= Beginning of Section =

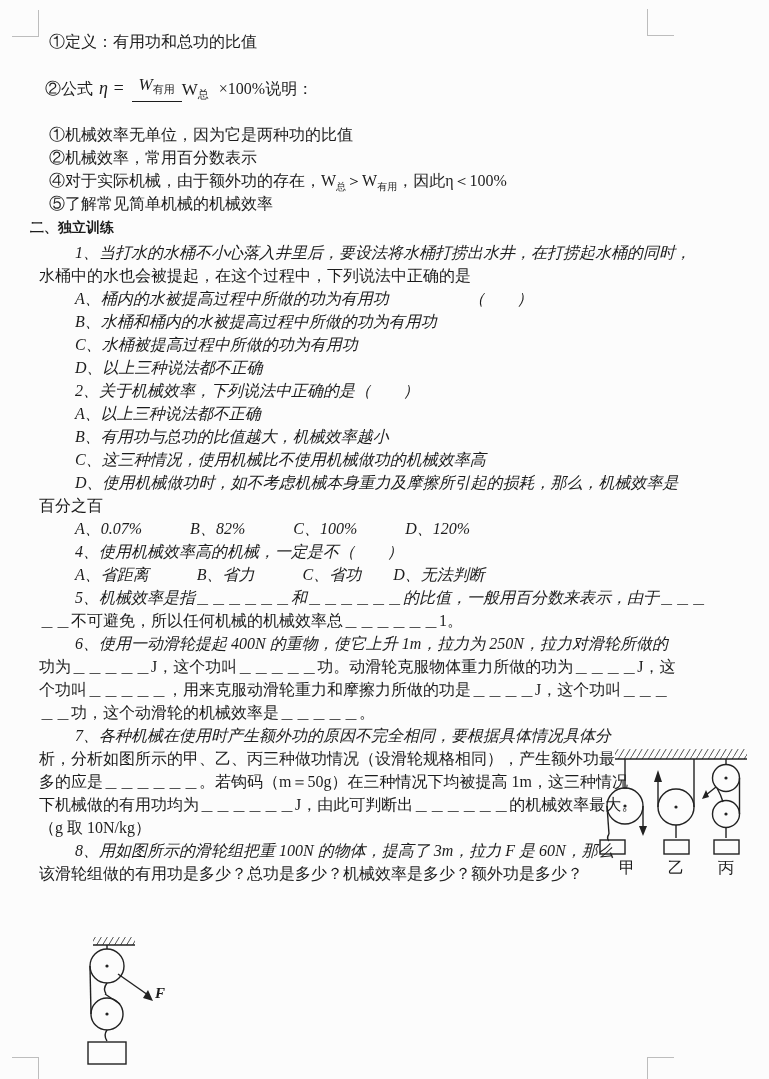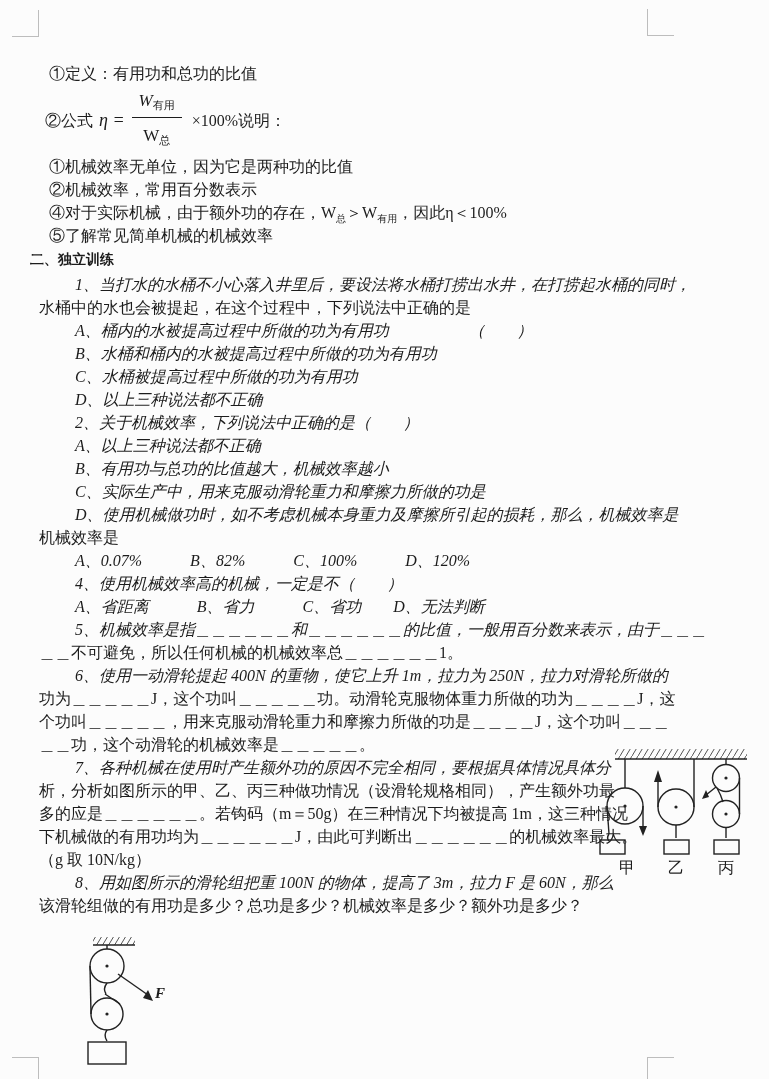--- a/index.html
+++ b/index.html
@@ -16,7 +16,7 @@
   .mark.bl{left:12px;top:1057px;height:21px;border-right:1px solid #bdbdbd;border-top:1px solid #bdbdbd;}
   .mark.br{left:647px;top:1057px;height:21px;border-left:1px solid #bdbdbd;border-top:1px solid #bdbdbd;}
 
-  .content{position:absolute;left:30px;top:30px;width:706px;font-size:16px;line-height:23px;margin-top:32px;}
+  .content{position:absolute;left:30px;top:30px;width:706px;font-size:16px;line-height:23px;}
   .line{white-space:nowrap;height:23px;}
   .n{padding-left:19px;}
   .t{font-weight:bold;font-size:14px;height:26px;line-height:26px;padding-left:0;}

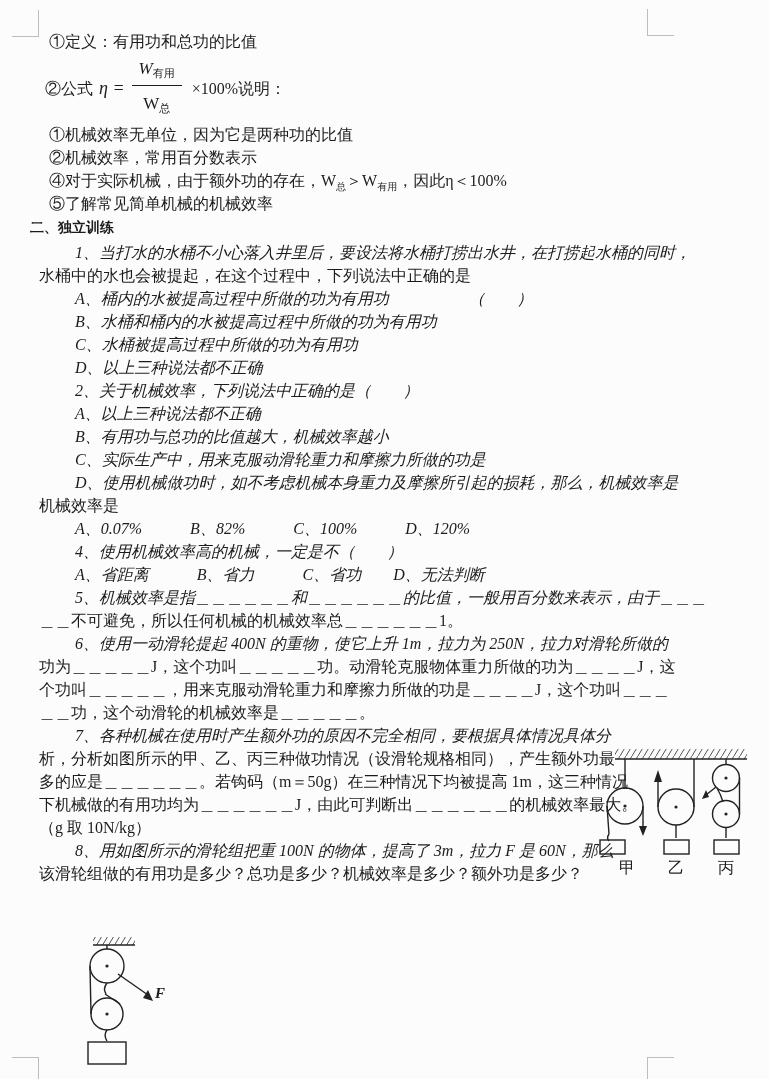--- a/index.html
+++ b/index.html
@@ -27,7 +27,7 @@
   .formula-row{display:flex;align-items:center;height:70px;padding-left:15px;}
   .formula-row .gap{width:5px;}
   .eta{font-style:italic;font-size:18px;padding:0 2px 0 6px;}
-  .frac{display:inline-flex;flex-direction:column;align-items:center;margin:0 5px;}
+  .frac{display:inline-flex;flex-direction:row;align-items:center;margin:0 5px;}
   .frac .num,.frac .den{line-height:21px;font-size:17px;}
   .frac .num{border-bottom:1.5px solid #1c1c1c;padding:0 7px 1px 7px;font-style:italic;}
   .frac .den{padding-top:7px;}

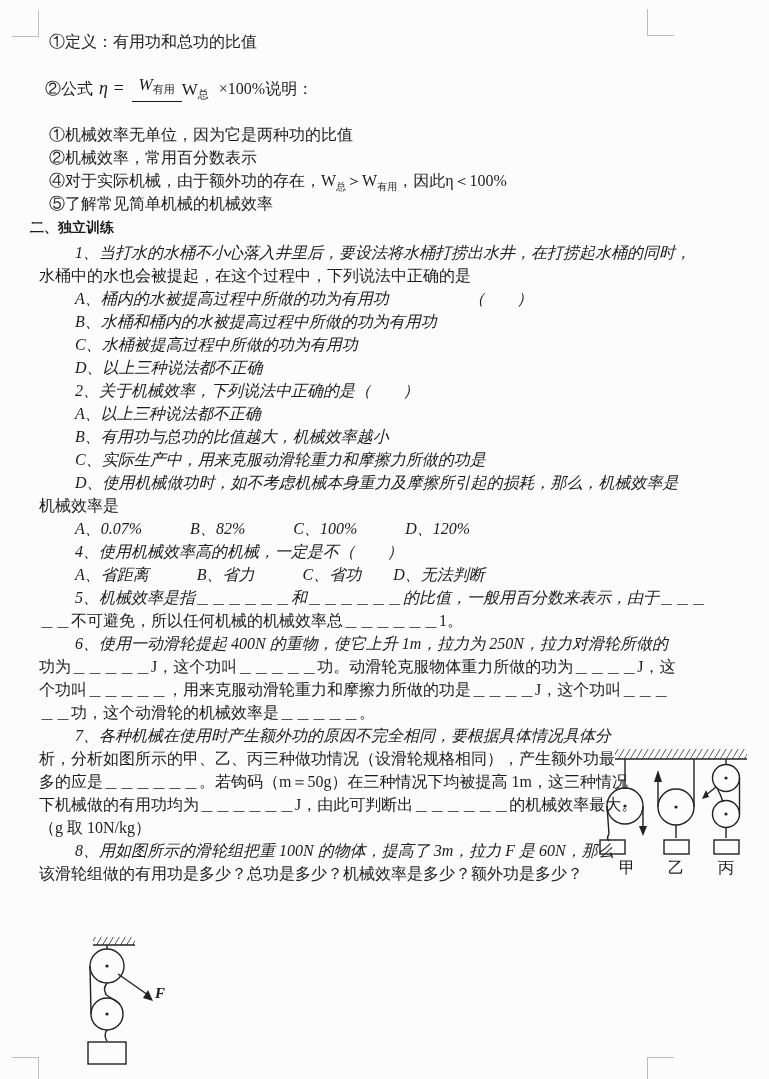--- a/index.html
+++ b/index.html
@@ -82,7 +82,7 @@
         <div class="line qf">2、关于机械效率，下列说法中正确的是（　　）</div>
         <div class="line op">A、以上三种说法都不正确</div>
         <div class="line op">B、有用功与总功的比值越大，机械效率越小</div>
-        <div class="line op">C、实际生产中，用来克服动滑轮重力和摩擦力所做的功是</div>
+        <div class="line op">C、这三种情况，使用机械比不使用机械做功的机械效率高</div>
         <div class="line op">D、使用机械做功时，如不考虑机械本身重力及摩擦所引起的损耗，那么，机械效率是</div>
         <div class="line qc">机械效率是</div>
         <div class="line op">A、0.07%　　　B、82%　　　C、100%　　　D、120%</div>

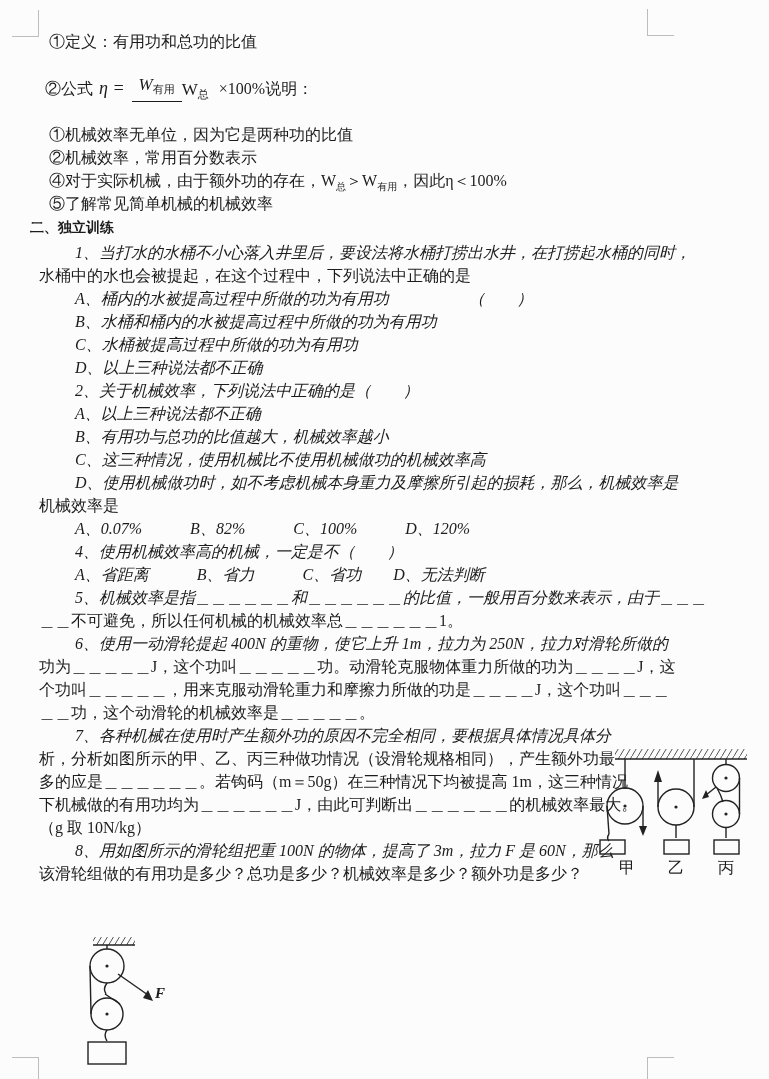--- a/index.html
+++ b/index.html
@@ -84,7 +84,7 @@
         <div class="line op">B、有用功与总功的比值越大，机械效率越小</div>
         <div class="line op">C、这三种情况，使用机械比不使用机械做功的机械效率高</div>
         <div class="line op">D、使用机械做功时，如不考虑机械本身重力及摩擦所引起的损耗，那么，机械效率是</div>
-        <div class="line qc">机械效率是</div>
+        <div class="line qc">百分之百</div>
         <div class="line op">A、0.07%　　　B、82%　　　C、100%　　　D、120%</div>
         <div class="line qf">4、使用机械效率高的机械，一定是不（　　）</div>
         <div class="line op">A、省距离　　　B、省力　　　C、省功　　D、无法判断</div>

= End of Section =

## What the task requires
Scan the listing above for the word "align" and copy every line that holds it.

## Answer
   .formula-row{display:flex;align-items:center;height:70px;padding-left:15px;}
-  .frac{display:inline-flex;flex-direction:column;align-items:center;margin:0 5px;}
+  .frac{display:inline-flex;flex-direction:row;align-items:center;margin:0 5px;}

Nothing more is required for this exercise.